Un nævus sur ma joue m’inquiétait, car il changeait d’aspect. Je suis donc allée consulter une dermatologue : Arrivée dans le cabinet de la dermatologue :

- Bonjour Docteur.

- Bonjour Madame.

- En fait je viens vous consulter pour ce nævus qui me faisait mal voici trois semaines, mais j’ai appris par mon médecin que ma polyarthrite s’était installée dans ma mâchoire et que le pauvre petit grain de beauté n’était pas à l’origine de cette douleur. Votre secrétaire a toutefois maintenu le rendez-vous.

- Vous êtes traitée avec quel médicament, pour votre Polyarthrite?

- Avec Enbrel

- Alors, déshabillez-vous entièrement.

- Mais je viens vous consulter pour un nævus, seulement.

- Oui, retirez tous vos vêtements. Même les dessous.

- C’est pour mon grain de beauté, Docteur, que je suis ici !

Oh ! J’étais très embêtée. Je ne comprenais pas qu’il fallait me retrouver dans la tenue d’Ève pour une si petite chose de deux millimètres de diamètre sur ma joue.
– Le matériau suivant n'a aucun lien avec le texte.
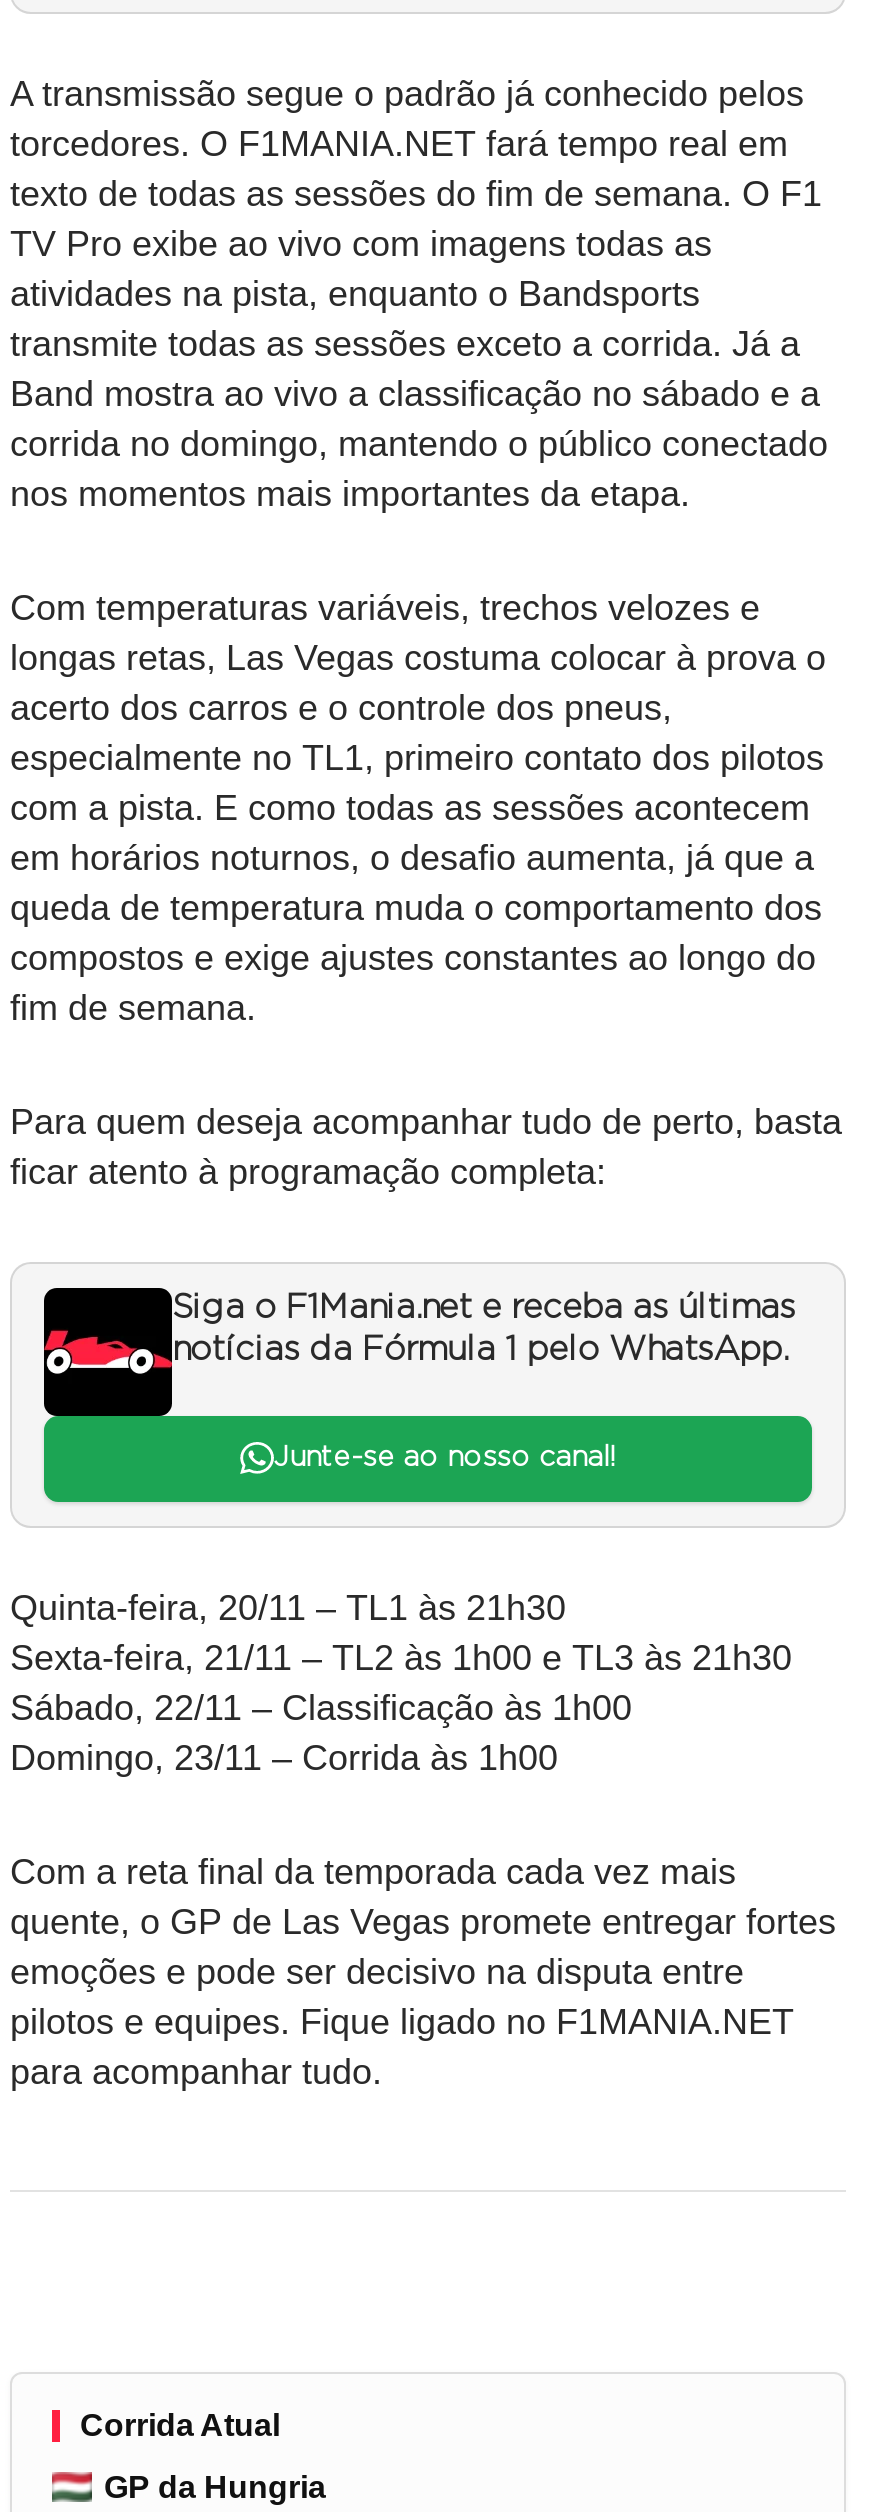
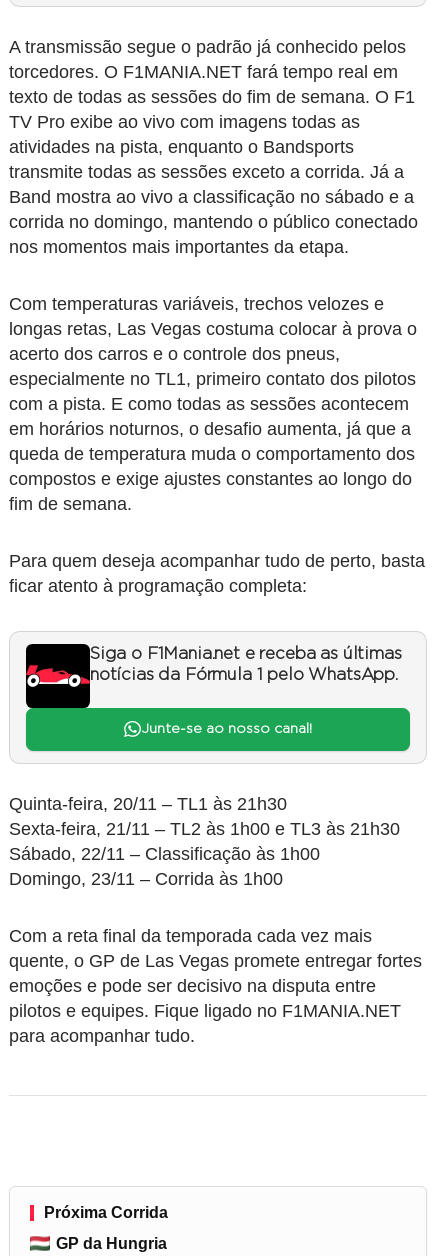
- Corrida Atual
+ Próxima Corrida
Comme je n’avais pas prévu ce naturisme dermatologique, j’avais omis d’épiler mes jambes dont les poils rudes se voyaient comme le nez au milieu de la figure, et je portais des dessous pas chic du tout. Entre autres : un slip qui pendait, car les élastiques étaient un peu détendus. J’étais très mal à l’aise.

Je me retrouvai donc sur une petite marche, celle qui permet de monter sur la table d’auscultation, dos à ma dermatologue qui commença à explorer la région du coccyx en écartant légèrement le haut de mes fesses. Fouille au corps ! Je craignais qu’elle dise :

- Allez, toussez ! ( comme les prisonniers)…

Ensuite elle me fit monter sur la table et m’examina tout le corps dans les moindres recoins. J’aurais voulu être dans un trou de souris, à l’autre bout du monde.

 

Tout cela pour finir par me dire qu’il fallait consulter une dermatologue annuellement afin de détecter des maladies de peau qu’Enbrel pourrait éventuellement provoquer.

 

Les rhumatologues ne nous avertissent pas tous de cette visite quasi obligatoire.